Graduate salaries vary wildly with too many students putting themselves in £50,000 of debt just to receive "paltry" salaries, the chairman of the Education Select Committee has said.

Conservative MP Robert Halfon said that between a fifth and a third of graduates end up taking non-graduate jobs in a labour market that "does not need an ever-growing supply of academic degrees".

Halfon said the UK had become obsessed with academic degrees. That had created an education system in which "intermediate and higher technical offerings are comparatively tiny".

This intermediate skills shortage, Halfon said, represented an opportunity to rebalance the UK's education system.

"If we are going to continue to lavishly furnish universities with taxpayers' money, we need to think about how universities can specialise in these areas," argued Halfon.

"Existing universities that do not provide a good return on academic courses could reinvent themselves as centres of technical excellence."
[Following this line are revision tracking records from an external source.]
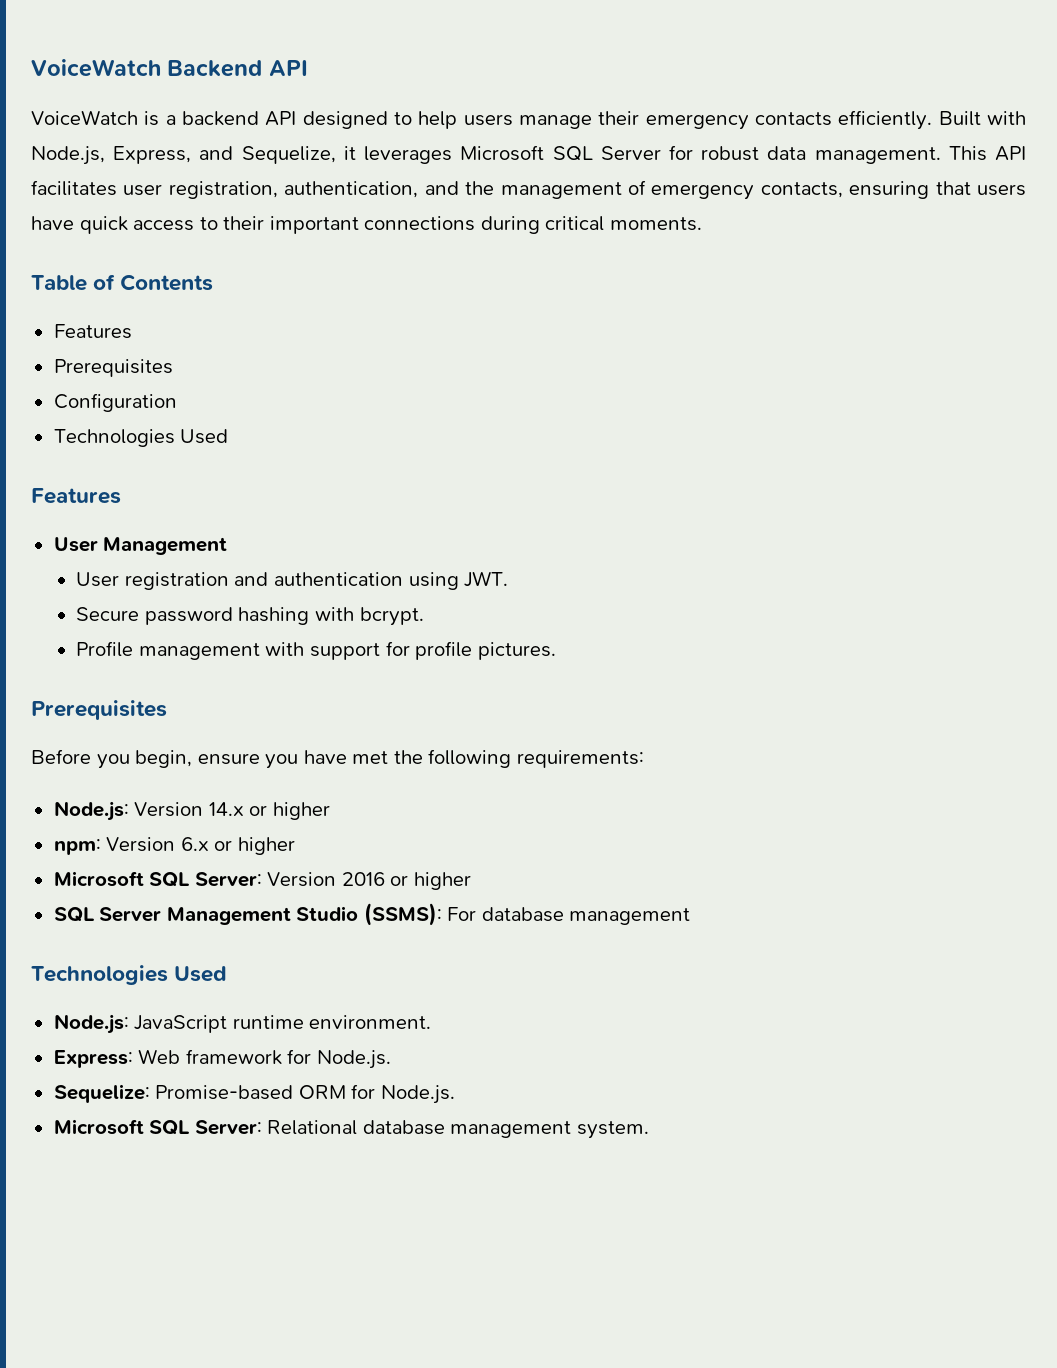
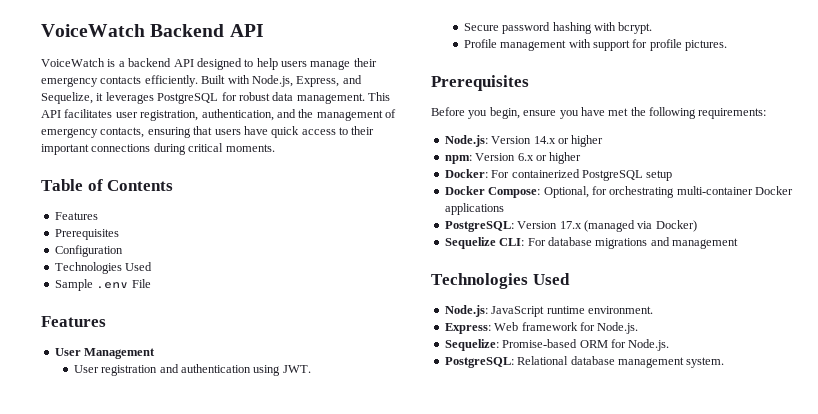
- Built with Node.js, Express, and Sequelize, it leverages Microsoft SQL Server for robust data management.
+ Built with Node.js, Express, and Sequelize, it leverages PostgreSQL for robust data management.
+ Sample .env File
- Microsoft SQL Server: Version 2016 or higher
- SQL Server Management Studio (SSMS): For database management
+ Docker: For containerized PostgreSQL setup
+ Docker Compose: Optional, for orchestrating multi-container Docker applications
+ PostgreSQL: Version 17.x (managed via Docker)
+ Sequelize CLI: For database migrations and management
- Microsoft SQL Server: Relational database management system.
+ PostgreSQL: Relational database management system.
Halfon argued that institutions traditionally considered to be part of the elite must prove they are imparting useful skills. "Universities are an integral part of the machinery that feeds into the jobs market," he said. "It is reasonable to hold them accountable for the extent to which they prepare students for the world of work."
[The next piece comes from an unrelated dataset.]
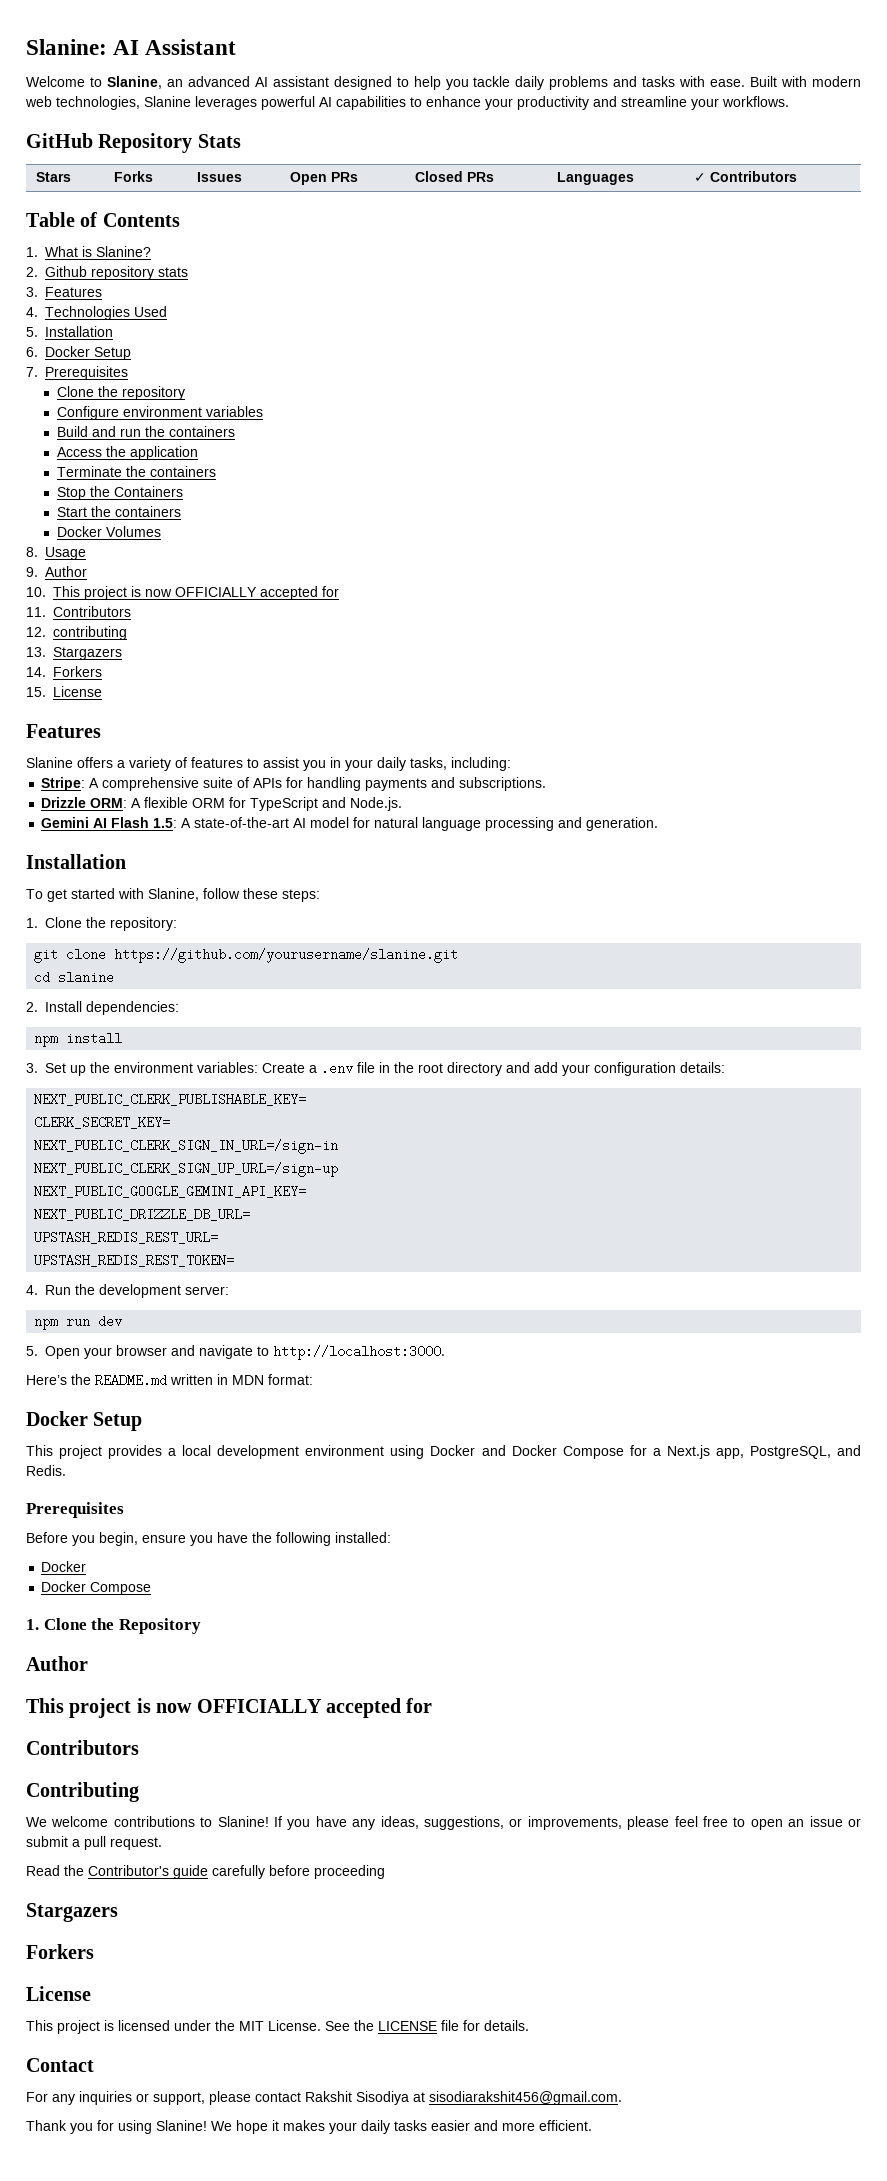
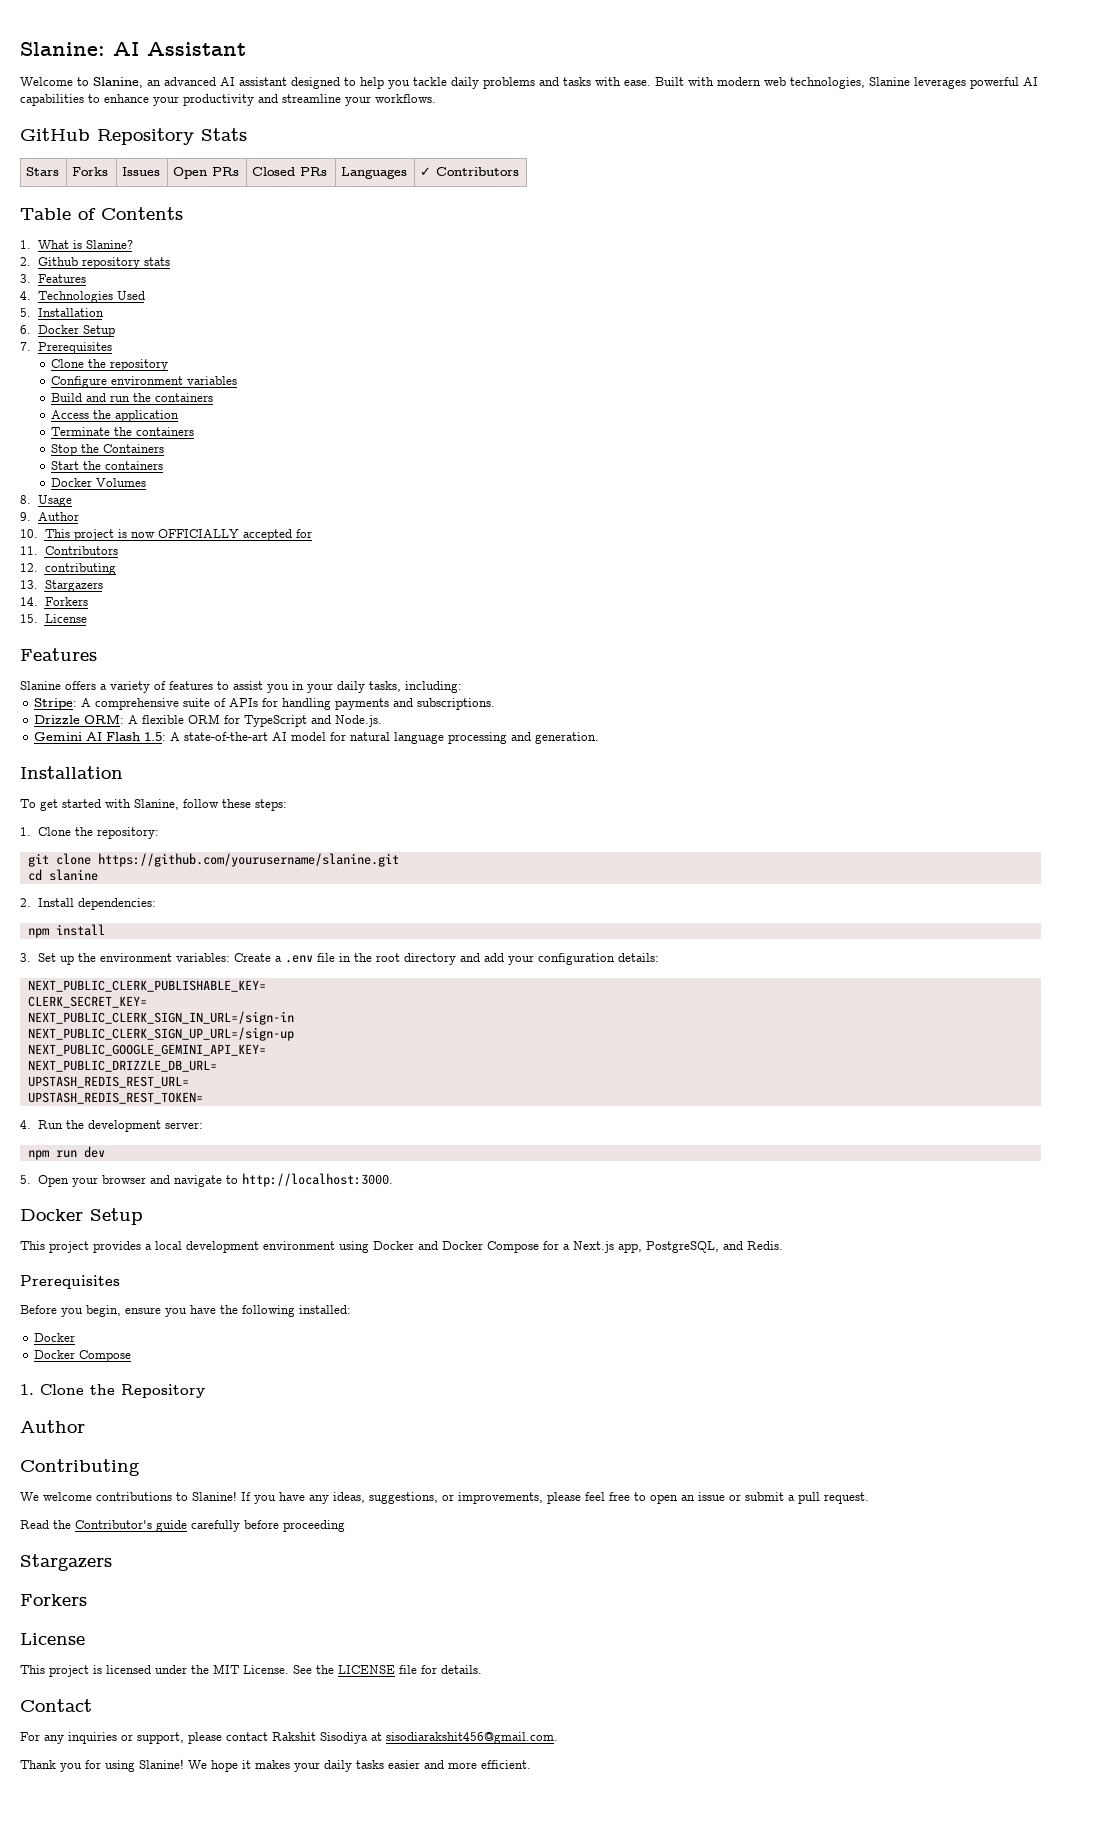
- Here’s the README.md written in MDN format:
  1. Clone the Repository
  Author
- This project is now OFFICIALLY accepted for
- Contributors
The Economist's "value-added" university rankings - comparing graduates' wages with what they would have been likely to have earned without a degree - listed Portsmouth University and Aston University as the top two institutions.
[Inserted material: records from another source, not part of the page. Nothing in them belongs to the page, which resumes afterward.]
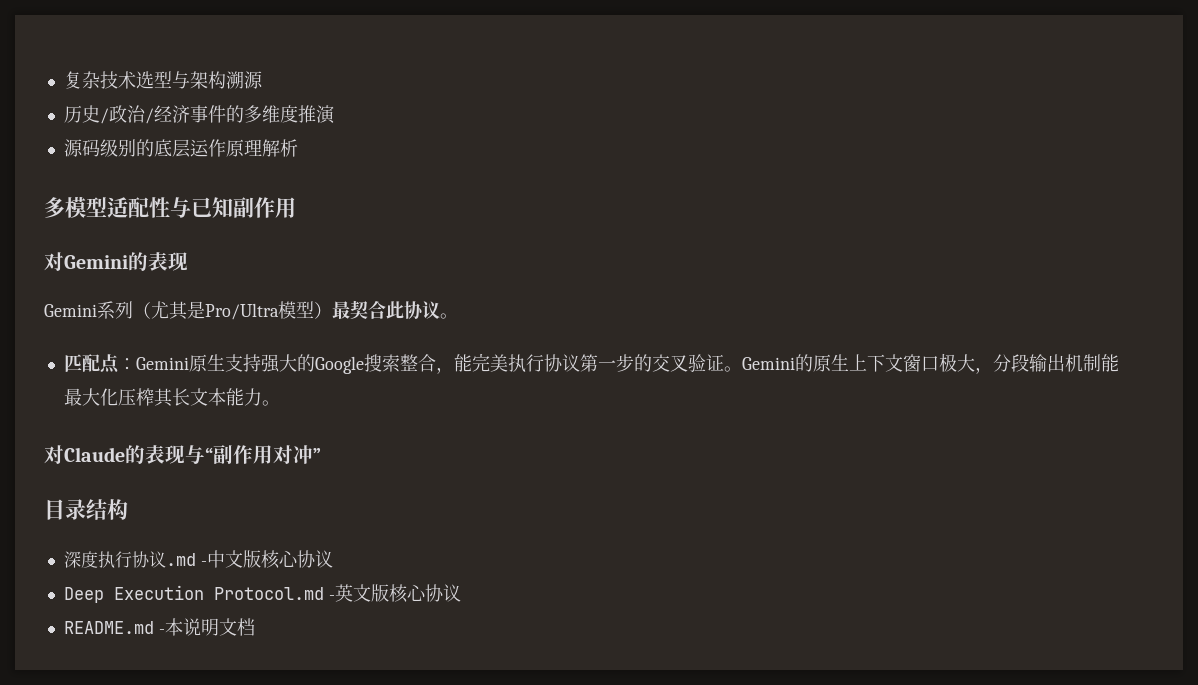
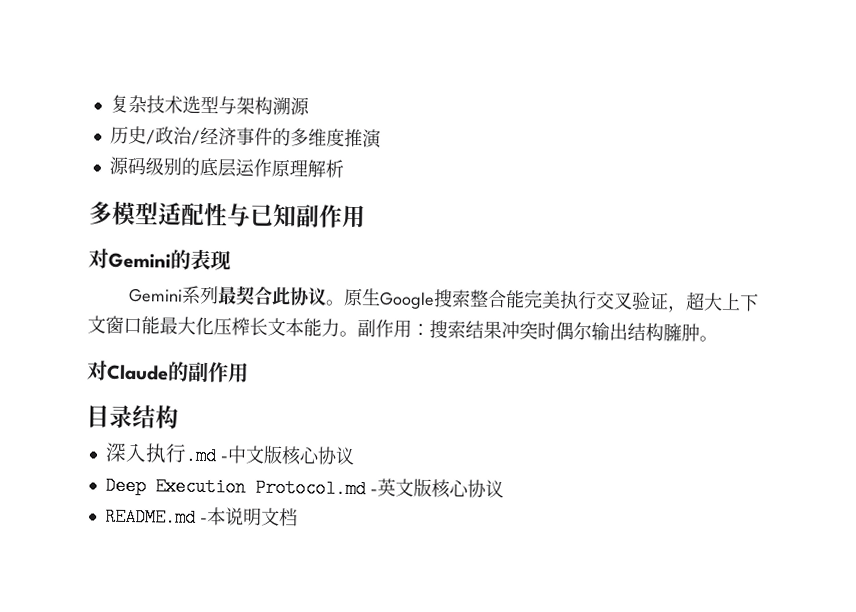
- Gemini系列（尤其是Pro/Ultra模型）最契合此协议。
- 匹配点：Gemini原生支持强大的Google搜索整合，能完美执行协议第一步的交叉验证。Gemini的原生上下文窗口极大，分段输出机制能最大化压榨其长文本能力。
+ Gemini系列最契合此协议。原生Google搜索整合能完美执行交叉验证，超大上下文窗口能最大化压榨长文本能力。副作用：搜索结果冲突时偶尔输出结构臃肿。
- 对Claude的表现与“副作用对冲”
+ 对Claude的副作用
- 深度执行协议.md -中文版核心协议
+ 深入执行.md -中文版核心协议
Neither university is in the elite Russell Group. "While some Russell Group universities deserve their recognition as elite institutions, others appear to trade well on their brands, while their less reputable counterparts remain unrecognised," Halfon suggested.

Of the 59 institutions receiving a gold standard in the government's teaching excellence framework, 51 were not in the Russell Group.

Degrees remain 'an excellent investment'

In response to Halfon's comments, Universities UK told IBTimes UK: "Official figures are clear that, on average, university graduates continue to earn substantially more than non-graduates and are more likely to be in employment. A university degree remains an excellent investment.

"We must, however, be careful to avoid using graduate salaries as the single measure of success in higher education. Many universities specialise in fields such as the arts, the creative industries, nursing and public sector professions that, despite making an essential contribution to society and the economy, pay less on average.

"University graduates are also in increasing demand from employers. The latest survey from the Institute of Student Employers revealed that the graduate jobs market is expected to grow this year, with an estimated 11% rise in vacancies. If the country is to thrive, it needs more, not fewer, skilled graduates."